Segundo o eminente mexicano, ao contrário do que muitos imaginam, o universo do software, da Internet, dos satélites de comunicação, além dos milagres tecnológicos que já nos proporcionou, como o telefone, o rádio, a televisão, o telex, o fax, não se limitará a uma maior exploração dos espaços exteriores ou do fundo dos oceanos, em busca de vantagens utilitárias para a humanidade.
Esse universo, cujas fronteiras a multimídia eletrônica superou, nos alargará ainda mais os espaços do império do espírito e do humanismo.
Por quê? Porque tais instrumentos instantâneos de internacionalização da informação pragmática, da realização de transações e negócios, constituem simultaneamente veículos a serviço do conhecimento.
Eles podem distribuir os bens da educação e do trabalho digno por todos os recantos da terra, pelas mais remotas e escondidas localizações dos povos. E assim as nações antes excluídas do desenvolvimento econômico e social alcançarão melhores níveis de bem-estar.

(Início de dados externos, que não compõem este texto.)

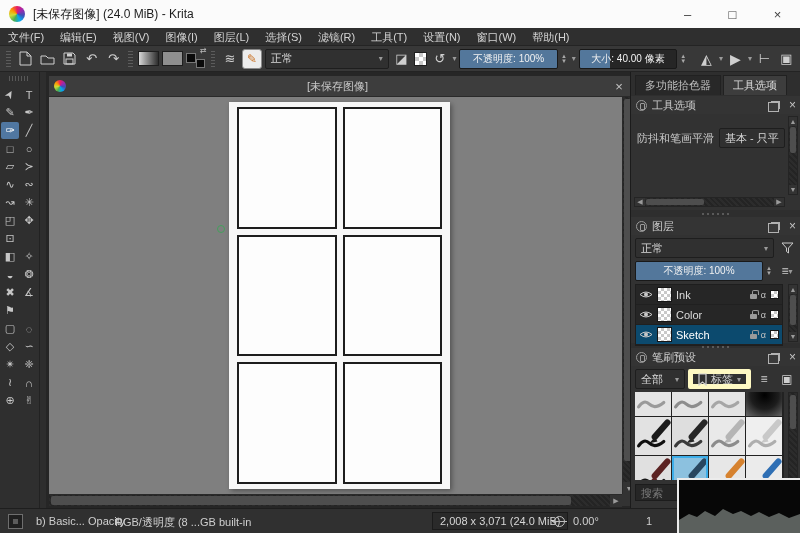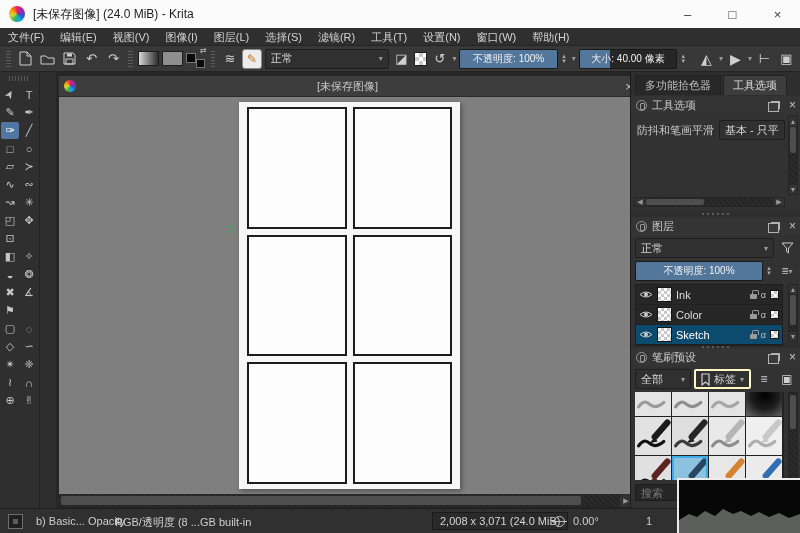--- a/index.html
+++ b/index.html
@@ -51,21 +51,21 @@
 
 
 .toolbox{position:absolute;left:0;top:72px;width:40px;height:436px;background:#2f2f2f;border-right:1px solid #222}
 .tbx-grip{height:5px;margin:4px 9px 5px 9px;background:repeating-linear-gradient(90deg,#585858 0 1px,transparent 1px 3px)}
 .tools{display:grid;grid-template-columns:18px 18px;justify-content:center;gap:1px}
 .tool{height:17px;display:flex;align-items:center;justify-content:center;color:#c6c6c6;font-size:11px;border-radius:2px}
 .tool.active{background:#5077a1;color:#fff}
 .tool .rot{display:inline-block;transform:rotate(-60deg)}
 
 
-.mdi{position:absolute;left:56px;top:72px;width:589px;height:436px;background:#262626}
+.mdi{position:absolute;left:46px;top:72px;width:589px;height:436px;background:#262626}
 .subwin{position:absolute;left:3px;top:4px;width:585px;height:430px;background:#3a3a3a}
 .subtitle{height:21px;display:flex;align-items:center;background:#3d3d3d;border-bottom:1px solid #2a2a2a;padding:0 5px}
 .mini-icon{width:12px;height:12px;border-radius:50%;
   background:conic-gradient(#e91e63,#9c27b0,#3f51b5,#03a9f4,#4caf50,#cddc39,#ff9800,#e91e63)}
 .doc-title{flex:1;text-align:center;font-size:11px;color:#c9c9c9}
 .sub-close{width:20px;text-align:center;color:#c4c4c4;font-size:13px}
 .viewport{position:absolute;left:0;top:21px;width:573px;height:397px;background:#7f7f7f;overflow:hidden}
 .page{position:absolute;left:180px;top:5px;width:221px;height:387px;background:#f7f7f7;box-shadow:2px 2px 5px rgba(0,0,0,.35);
   display:grid;grid-template-columns:1fr 1fr;grid-template-rows:1fr 1fr 1fr;gap:6px;padding:5px 8px}
 .panel{background:#fdfdfd;border:2px solid #1d1d1d}
@@ -86,21 +86,21 @@
   border:1px solid #212121;border-bottom:none}
 .d-tab.active{background:#3d3d3d;color:#dedede}
 .docker{position:absolute;left:0;width:170px}
 .d-title{height:18px;display:flex;align-items:center;padding:0 5px;color:#cdcdcd;font-size:11px;gap:5px;background:#343434}
 .lockc{width:11px;height:11px;border-radius:50%;border:1px solid #9a9a9a;position:relative;flex:none}
 .lockc::after{content:"";position:absolute;left:3px;top:2px;width:3px;height:5px;border:1px solid #9a9a9a;border-radius:1px}
 .d-sp{flex:1}
 .float-ic{width:9px;height:8px;border:1px solid #b2b2b2;position:relative;background:#3a3a3a;margin-right:4px}
 .float-ic::before{content:"";position:absolute;left:-4px;bottom:-4px;width:9px;height:8px;border:1px solid #b2b2b2;background:#3a3a3a}
 .d-x{font-size:12px;color:#c4c4c4}
-.to-row{display:flex;align-items:center;margin:6px 16px 0 6px;gap:5px;font-size:11px;color:#c9c9c9}
+.to-row{display:flex;align-items:center;margin:14px 16px 0 6px;gap:5px;font-size:11px;color:#c9c9c9}
 .to-check{display:flex;align-items:center;gap:6px;margin:13px 0 0 7px;font-size:11px;color:#c9c9c9}
 .checkbox{width:12px;height:12px;background:#262626;border:1px solid #5a5a5a;flex:none}
 .hbar{position:absolute;left:3px;right:16px;bottom:3px;height:10px;border:1px solid #242424}
 .hbar .thumb{position:absolute;left:11px;top:1px;bottom:1px;width:58px;background:#4e4e4e;border-radius:2px}
 .hbar .sbtn{width:10px;height:8px;top:0}
 .vbar{position:absolute;right:3px;width:10px;border:1px solid #242424}
 .vbar .thumb{position:absolute;top:10px;left:1px;right:1px;height:26px;background:#4e4e4e;border-radius:2px}
 .vbar .sbtn{width:8px;height:9px;left:0}
 .splitter{position:absolute;left:0;width:170px;height:5px;display:flex;align-items:center;justify-content:center}
 .splitter i{width:28px;height:2px;background:repeating-linear-gradient(90deg,#5a5a5a 0 2px,transparent 2px 5px)}
@@ -110,21 +110,21 @@
 .layer-row{height:20px;display:flex;align-items:center;gap:4px;padding:0 3px;border-bottom:1px solid #202020;font-size:11px;color:#dcdcdc}
 .layer-row.sel{background:#0c4a6e;color:#fff}
 .lthumb{width:15px;height:15px;border:1px solid #161616;flex:none}
 .lname{flex:1;overflow:hidden;white-space:nowrap}
 .mlock{width:7px;height:5px;background:#9a9a9a;border-radius:1px;position:relative;margin-top:4px;flex:none}
 .mlock::before{content:"";position:absolute;right:-2px;top:-4px;width:5px;height:4px;border:1px solid #9a9a9a;border-bottom:none;border-radius:2px 2px 0 0}
 .alpha-g{font-size:9px;color:#c2c2c2}
 .mchk{width:9px;height:9px;border:1px solid #161616;flex:none}
 .lay-btns{display:flex;align-items:center;gap:7px;margin:4px 7px 0 7px;color:#d2d2d2;font-size:13px}
 .lay-btns .last{margin-left:auto}
-.tag-btn{height:20px;border:2px solid #fef9c3;background:#303030;border-radius:2px;display:flex;align-items:center;gap:4px;
+.tag-btn{height:20px;border:5px solid #fef9c3;background:#303030;border-radius:2px;display:flex;align-items:center;gap:4px;
   padding:0 5px;font-size:11px;color:#d6d6d6}
 .bgrid-vp{position:absolute;left:4px;top:44px;width:149px;height:88px;overflow:hidden;background:#222}
 .bgrid{display:grid;grid-template-columns:repeat(4,36px);gap:1px;margin-top:-14px}
 .btile{width:36px;height:38px;background:#e4e4e4;position:relative;overflow:hidden}
 .btile.sel{outline:2px solid #3daee9;outline-offset:-2px}
 .btile.dark{background:radial-gradient(circle at 52% 45%,#000 0%,#1d1d1d 50%,#696969 100%)}
 .search{position:absolute;left:4px;top:136px;width:149px;height:17px;background:#262626;border:1px solid #1c1c1c;
   color:#cfcfcf;font-size:11px;padding:0 5px;font-family:inherit}
 .search::placeholder{color:#7b7b7b}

Diz Alemán: "Buscamos uma mídia integral, em que as evoluções da técnica constituam a base dos elementos humanistas de uma nova era. À medida que a ciência e a técnica mudam a nossa forma de viver, temos de cuidar para que os valores, as idéias, a cultura e os mais elementares conceitos de liberdade, justiça e igualdade sejam, no futuro, mais respeitados".

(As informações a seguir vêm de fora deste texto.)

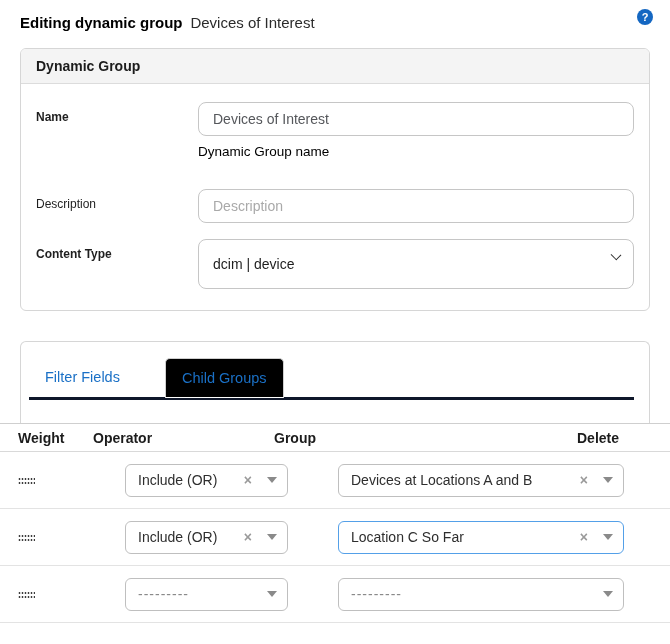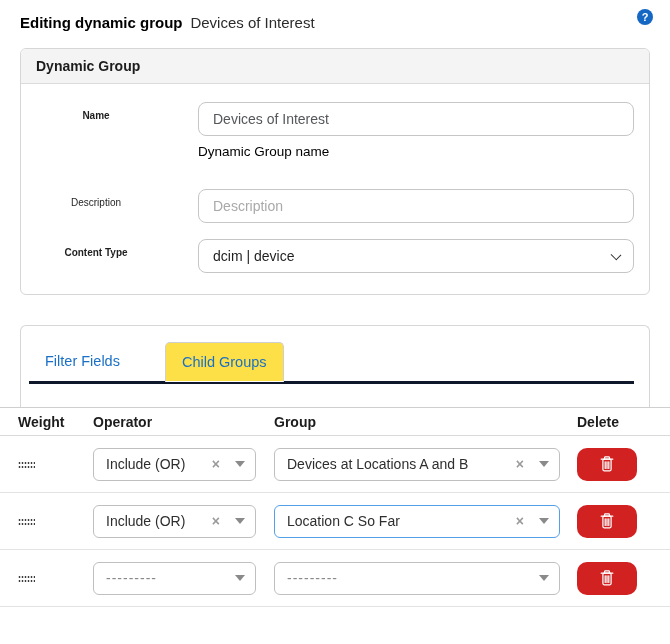--- a/index.html
+++ b/index.html
@@ -15,50 +15,50 @@
     text-align: center; cursor: pointer; }
 
   
   .panel { margin: 0 20px; border: 1px solid #d6d6d6; border-radius: 6px; background: #fff; }
   .panel-heading { background: #f4f4f4; border-bottom: 1px solid #dcdcdc; border-radius: 5px 5px 0 0;
     padding: 9px 15px; font-weight: 700; font-size: 14px; color: #1c1c1c; }
   .panel-dynamic-group { margin-bottom: 30px; }
 
   .panel-body { padding: 18px 15px 21px 15px; }
   .form-row { display: flex; }
-  .form-label { width: 120px; text-align: center; padding-top: 8px; font-size: 10px; color: #1f1f1f; flex: none; }
+  .form-label { width: 120px; text-align: left; padding-top: 8px; font-size: 12px; color: #1f1f1f; flex: none; }
   .form-label.bold { font-weight: 700; }
   .form-field { flex: 1; margin-left: 42px; }
   .text-input { width: 100%; height: 34px; border: 1px solid #c6c6c6; border-radius: 8px;
     padding: 6px 14px; font-size: 14px; font-family: inherit; color: #55575b; background: #fff; outline: none; }
   .text-input::placeholder { color: #a9a9a9; }
   .help-block { margin-top: 8px; font-size: 13.5px; color: #000000; }
   .row-description { margin-top: 30px; }
   .row-content-type { margin-top: 16px; }
-  .select-native { width: 100%; height: 34px; border: 1px solid #c6c6c6; border-radius: 8px;
+  .select-native { width: 100%; height: 50px; border: 1px solid #c6c6c6; border-radius: 8px;
     padding: 6px 28px 6px 14px; font-size: 14px; color: #1f1f1f; background: #fff;
     position: relative; display: flex; align-items: center; cursor: pointer; }
   .select-native .chevron { position: absolute; right: 13px; top: 11px; width: 8px; height: 8px;
     border-right: 1.6px solid #2d2d2d; border-bottom: 1.6px solid #2d2d2d; transform: rotate(45deg) scale(1,0.9); }
 
   
   .panel-filter { border-bottom: none; border-radius: 6px 6px 0 0; }
   .tabs-wrap { padding: 16px 15px 0 8px; }
   .nav-tabs { display: flex; border-bottom: 3px solid #0f172a; gap: 29px; }
   .tab { padding: 11px 16px; font-size: 14.5px; color: #1a70c6; cursor: pointer; }
   .tab.active { border: 1px solid #cfcfcf; border-bottom: 1px solid #fff; margin-bottom: -1px;
-    border-radius: 5px 5px 0 0; background: #fde047; }
+    border-radius: 5px 5px 0 0; background: #000000; }
   .tab-content-spacer { height: 23px; }
 
   
   .child-table { width: 670px; border-top: 1px solid #cfcfcf; }
   .ct-row { display: grid; grid-template-columns: 75px 181px 303px 1fr; padding-left: 18px; align-items: center; }
   .ct-head { height: 28px; border-bottom: 1px solid #d9d9d9; align-items: center; }
   .ct-head .ct-col { font-weight: 700; font-size: 14px; color: #1c1c1c; }
-  .ct-body-row { height: 57px; border-bottom: 1px solid #e3e3e3; }
+  .ct-body-row { height: 57px; border-bottom: 1px solid #e3e3e3; gap: 32px; }
 
   .drag-handle { width: 17px; height: 7px; cursor: grab;
     background-image: radial-gradient(circle, #3c3c3c 1px, transparent 1.15px);
     background-size: 3px 4px; background-position: 0 0; }
 
   .s2 { height: 33px; border: 1px solid #bfbfbf; border-radius: 6px; background: #fff;
     display: flex; align-items: center; padding: 0 10px 0 12px; cursor: pointer; }
   .s2-operator { width: 163px; }
   .s2-group { width: 286px; }
   .s2-value { font-size: 14px; color: #2e2e2e; white-space: nowrap; overflow: hidden; }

No século da comunicação criam-se instigantes dilemas. O homem, afinal, capacitou-se a rapidamente saber tudo o que se passa no planeta, seja graças ao rádio, à TV, aos satélites, à rede da Internet. Mas na verdade só precisa conhecer o relevante, o essencial. O excesso de informações, por intermédio dos múltiplos meios existentes, pode antes confundir do que esclarecer.
Existe um ponto, entretanto, em torno do qual não pairam dúvidas. "O homem pode criar milhões de máquinas" -observa Alemán. "Entretanto, milhões de máquinas jamais criarão o homem".

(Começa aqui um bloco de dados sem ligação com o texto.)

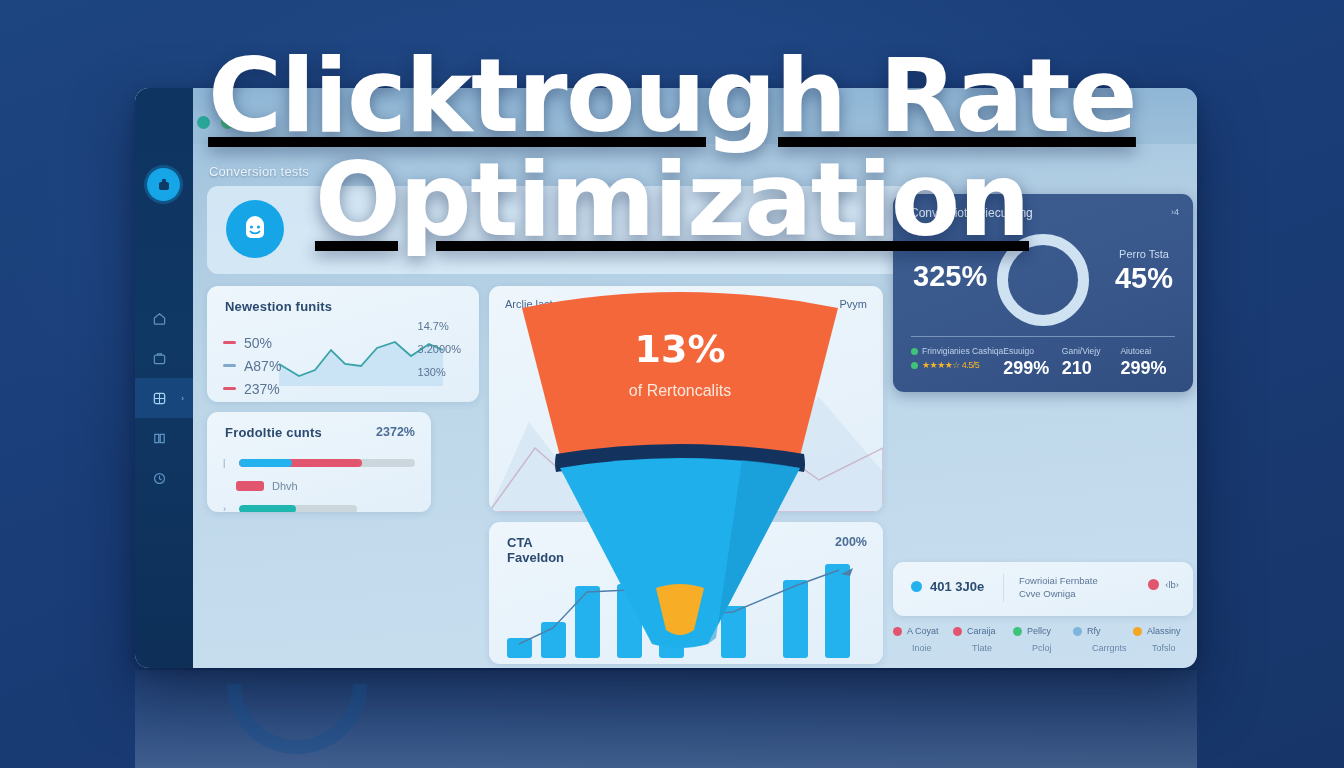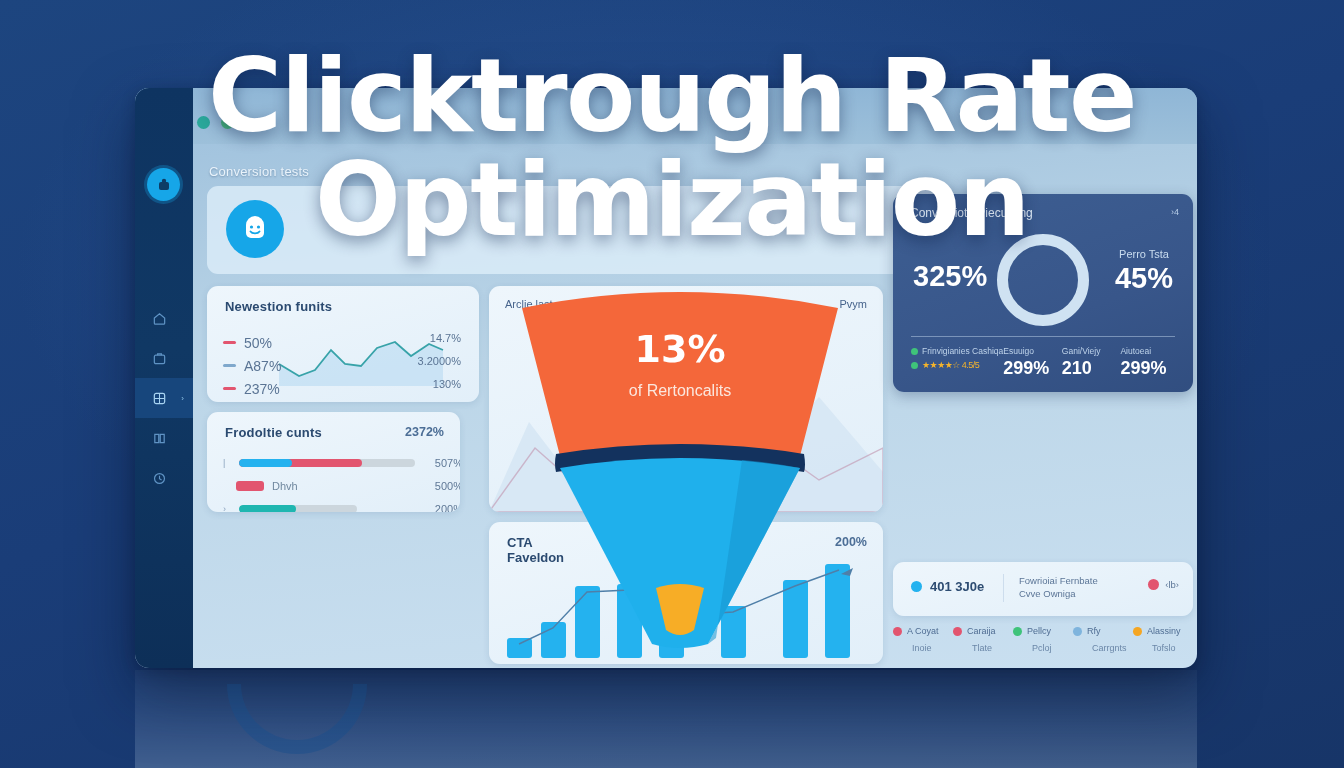--- a/index.html
+++ b/index.html
@@ -96,24 +96,24 @@
     position: absolute; right: 16px; top: 13px;
     font-size: 12.5px; color: #4c6e96; font-weight: 600;
   }
 
   
   #card-trends { left: 0; top: 0; width: 272px; height: 116px; }
   .legend-rows { position: absolute; left: 16px; top: 45px; }
   .legend-row { display: flex; align-items: center; height: 23px; }
   .legend-row .dash { width: 13px; height: 2.5px; border-radius: 2px; margin-right: 8px; }
   .legend-row span { font-size: 14px; color: #5a7494; }
-  .trend-vals { position: absolute; right: 18px; top: 46px; text-align: right; }
+  .trend-vals { position: absolute; right: 18px; top: 34px; text-align: left; }
   .trend-vals div { height: 23px; font-size: 11px; color: #5a7494; }
 
-  #card-bars { left: 0; top: 126px; width: 253px; height: 100px; }
+  #card-bars { left: 0; top: 126px; width: 224px; height: 100px; }
   .bar-row { position: absolute; left: 16px; display: flex; align-items: center; width: 240px; }
   .bar-track { height: 8px; border-radius: 5px; background: #ccd6dd; flex: 1; overflow: hidden; position: relative; }
   .bar-fill { position: absolute; left: 0; top: 0; height: 100%; border-radius: 5px; }
   .bar-pct { width: 48px; text-align: right; font-size: 11px; color: #5f7896; }
   .bar-dot { width: 9px; margin-right: 7px; font-size: 9px; color: #8aa2bd; }
   .bar-chip { width: 28px; height: 10px; border-radius: 3px; margin-right: 8px; }
 
   #card-gauge { left: 0; top: 236px; width: 272px; height: 142px; }
   .gauge-wrap { position: absolute; left: 24px; top: 34px; }
   .gauge-ticks { position: absolute; top: 108px; width: 100%; }
@@ -169,21 +169,21 @@
   #footer-legend { position: absolute; left: 686px; top: 340px; width: 300px; height: 46px; display: flex; }
   .fl-item { flex: 1; }
   .fl-top { display: flex; align-items: center; gap: 5px; }
   .fl-top .d { width: 9px; height: 9px; border-radius: 50%; flex: 0 0 auto; }
   .fl-top span { font-size: 9px; color: #4f6d93; }
   .fl-bot { font-size: 9px; color: #6b87a8; margin-top: 7px; margin-left: 19px; }
 
   
   #overlay-title {
     position: absolute; left: 0; top: 44px; width: 100%;
-    text-align: center; pointer-events: none;
+    text-align: center; pointer-events: none; text-decoration: underline;
   }
   #overlay-title div {
     font-family: "DejaVu Sans", sans-serif;
     font-weight: 700;
     font-size: 101px;
     line-height: 104px;
     color: #ffffff;
     letter-spacing: -1.5px;
     text-shadow: 0 5px 16px rgba(10,30,70,0.45);
   }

Nada substitui nada, tudo se complementa. O computador não substituirá o cérebro e a inteligência. Restarão numerosíssimas tarefas que somente os meios que nasceram e se desenvolveram, como o Homo sapiens, terão condições de conceber e materializar. Geniais programadores de software não exterminarão a categoria milenar dos artesãos.
Enfim, o especialista da comunicação nos dá uma lição de humanismo, de humildade, de esperança e de otimismo quanto ao futuro da espécie. Mergulhemos a fundo, sem nenhum receio, na sociedade do conhecimento. Ela reinará no século 21.
Os satélites de comunicação não são deuses nem astros, mas lá de cima esparzirão luzes de sabedoria, trazendo os homens de suas últimas cavernas para o sol da solidariedade e da felicidade universais.